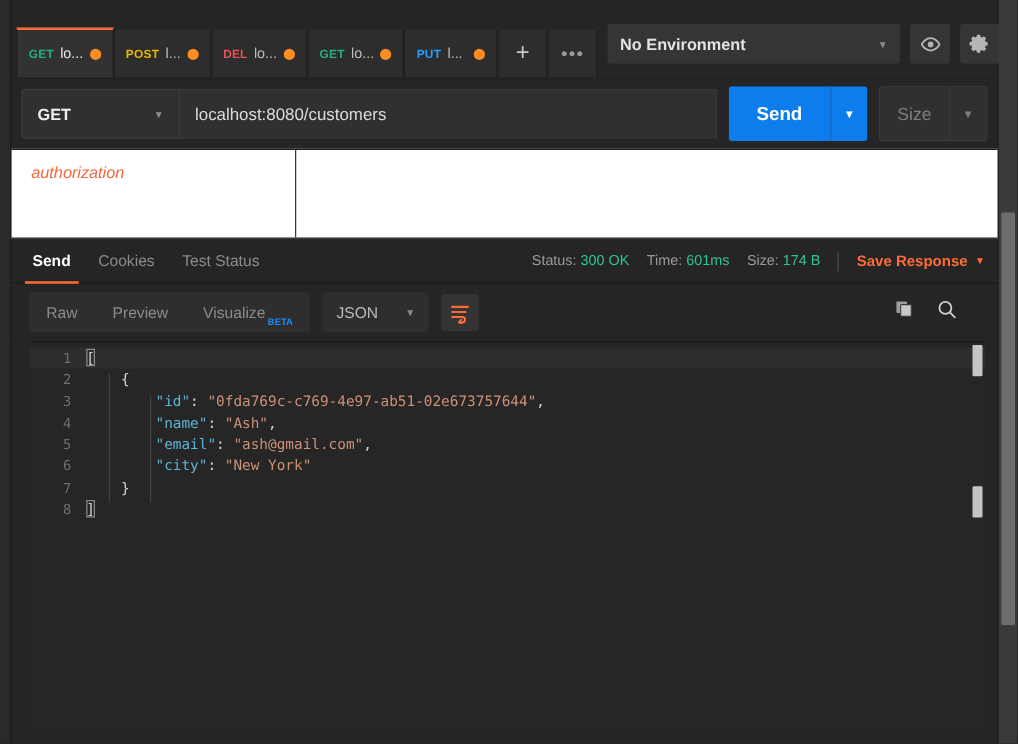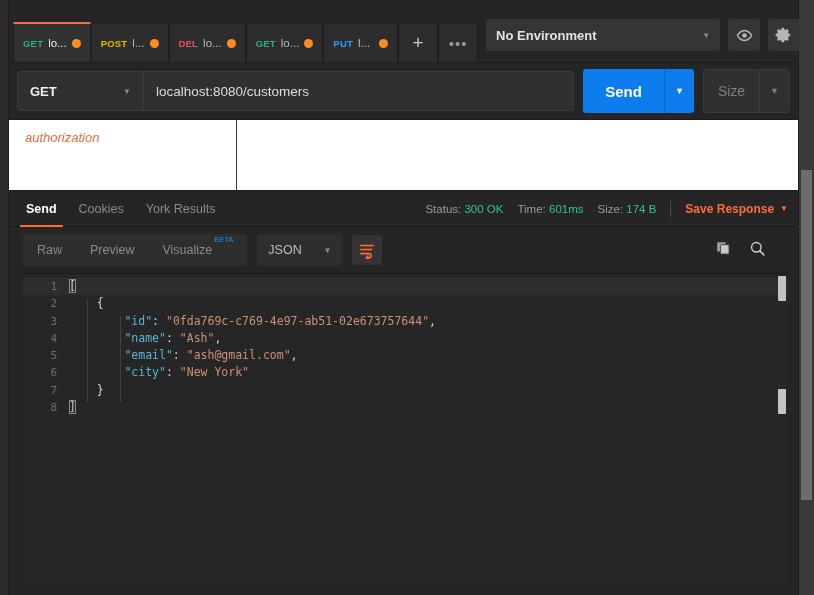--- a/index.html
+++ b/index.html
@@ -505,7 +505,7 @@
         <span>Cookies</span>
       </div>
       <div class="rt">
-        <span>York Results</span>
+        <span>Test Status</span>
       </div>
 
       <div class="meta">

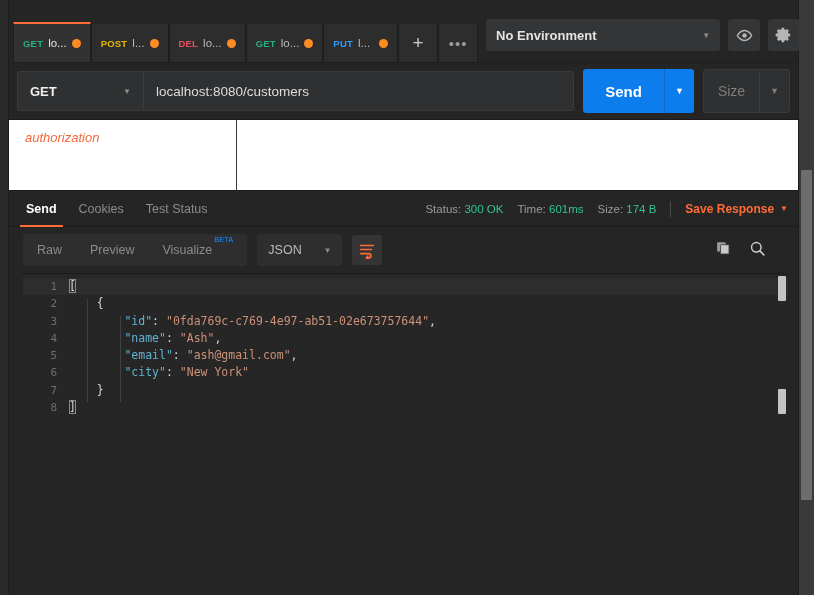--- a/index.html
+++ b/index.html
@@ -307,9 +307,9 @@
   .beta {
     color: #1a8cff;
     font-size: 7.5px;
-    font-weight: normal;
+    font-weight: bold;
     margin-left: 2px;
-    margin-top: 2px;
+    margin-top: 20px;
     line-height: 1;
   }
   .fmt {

━━━━━━━━

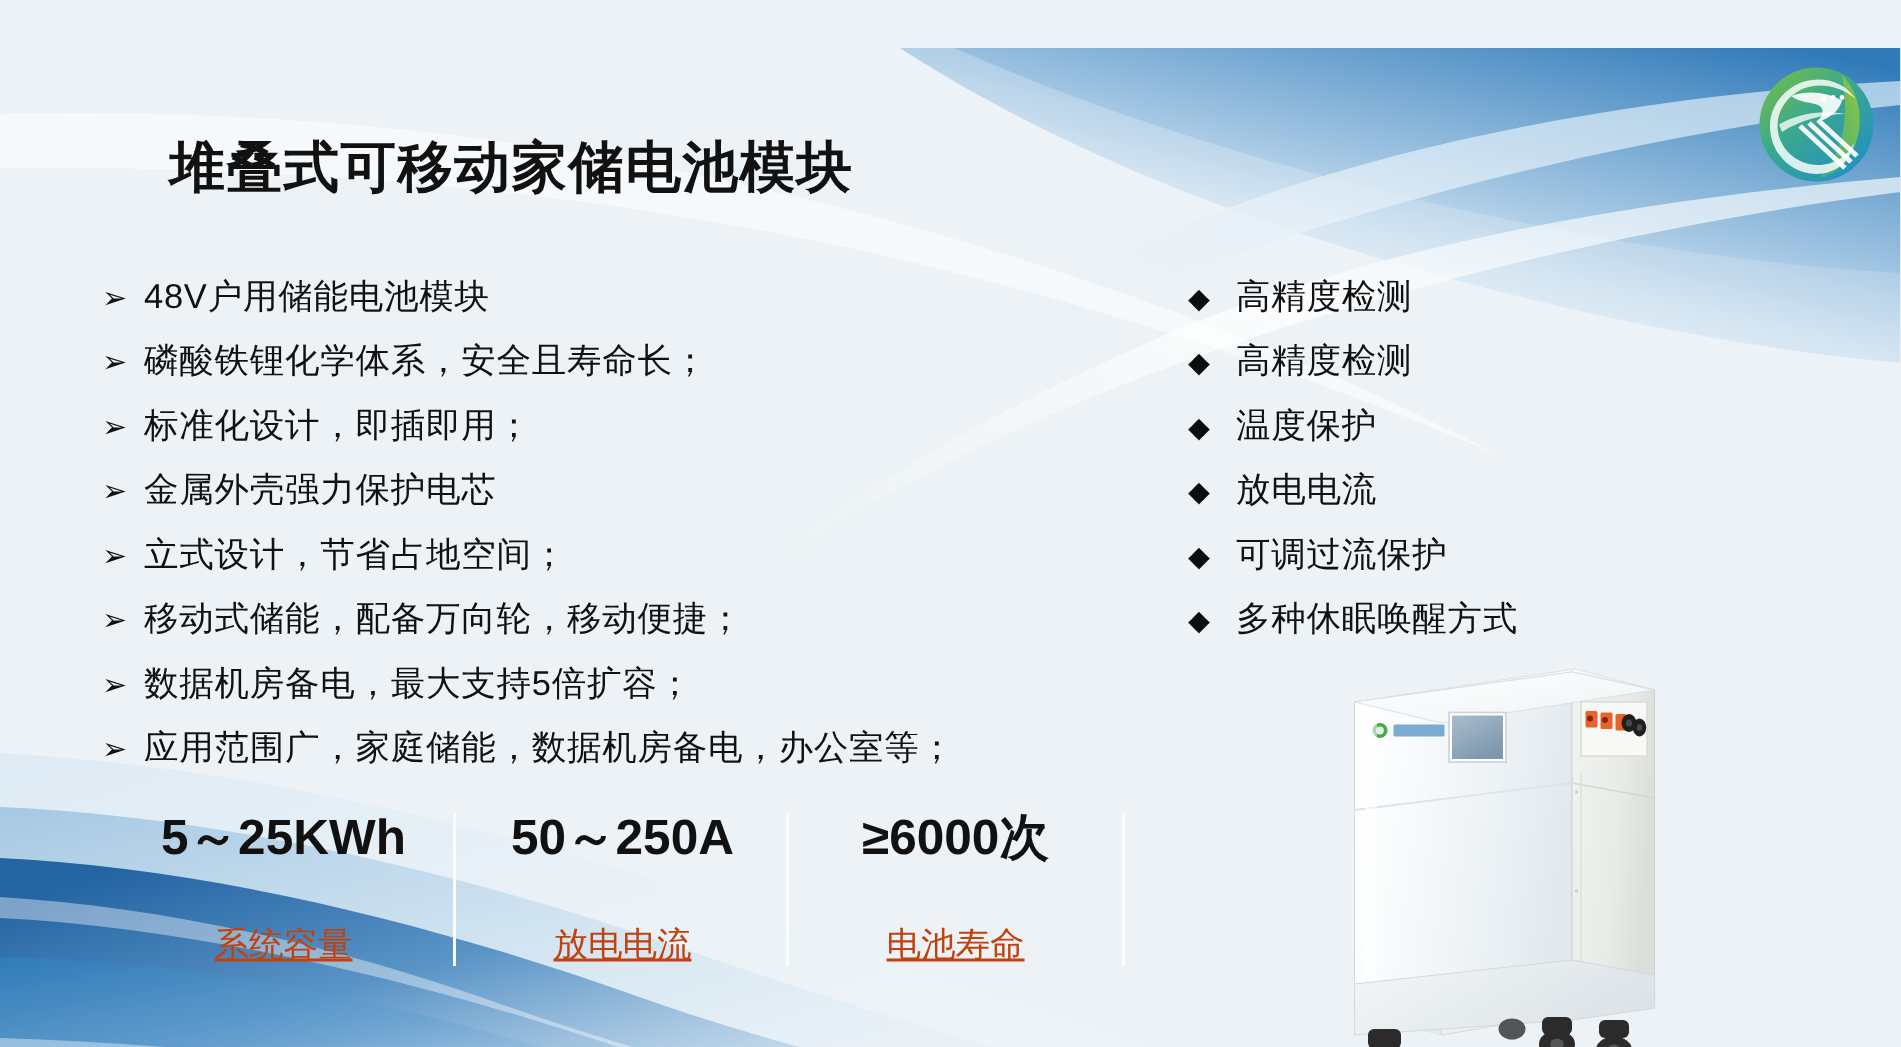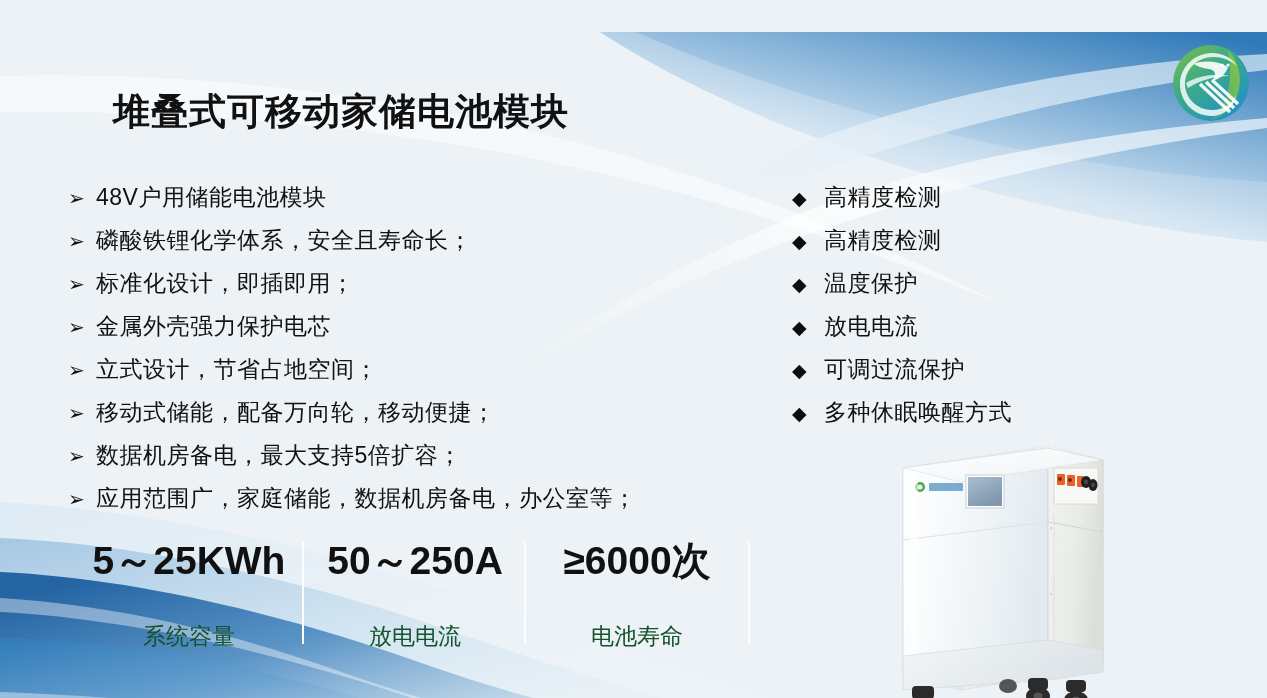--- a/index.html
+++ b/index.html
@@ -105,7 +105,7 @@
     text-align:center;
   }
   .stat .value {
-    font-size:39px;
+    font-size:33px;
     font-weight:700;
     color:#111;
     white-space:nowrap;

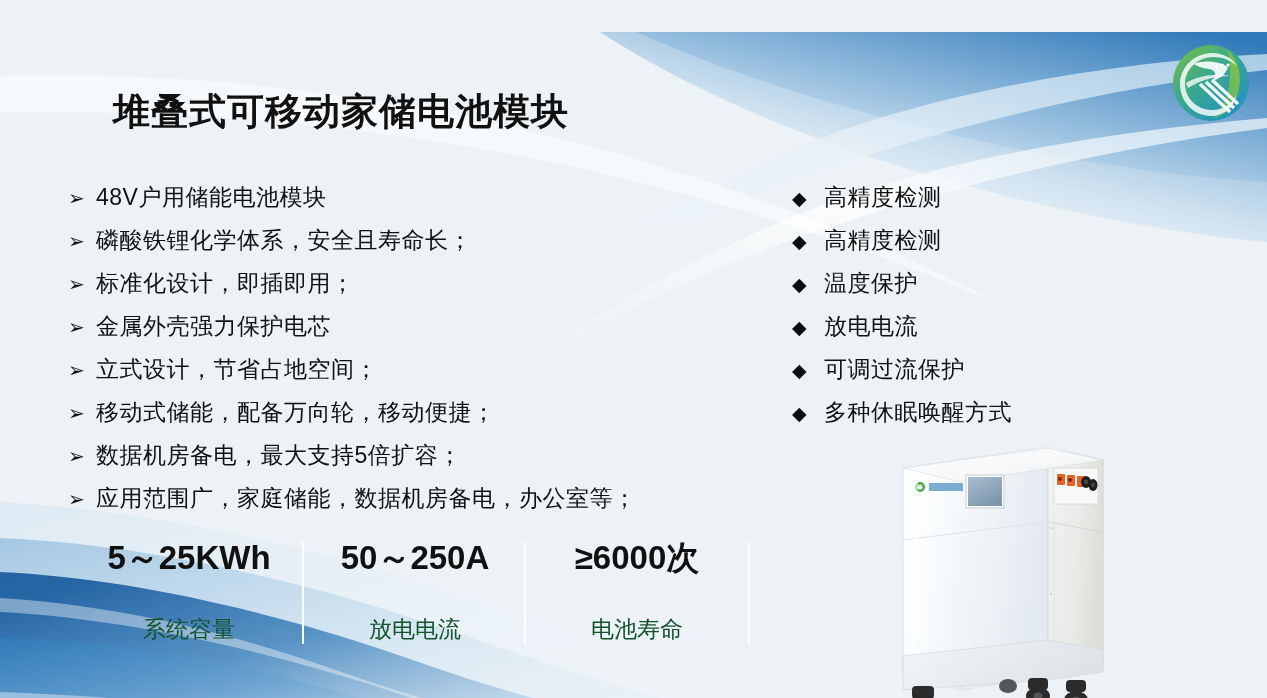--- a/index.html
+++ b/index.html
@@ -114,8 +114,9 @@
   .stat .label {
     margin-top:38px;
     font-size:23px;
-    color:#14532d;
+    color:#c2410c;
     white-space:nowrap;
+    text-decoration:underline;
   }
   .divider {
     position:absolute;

━━━━━━━━

Task statement
Search the data above for the word "font" and say how many lines contain it, giving only that number.

Exercise response
7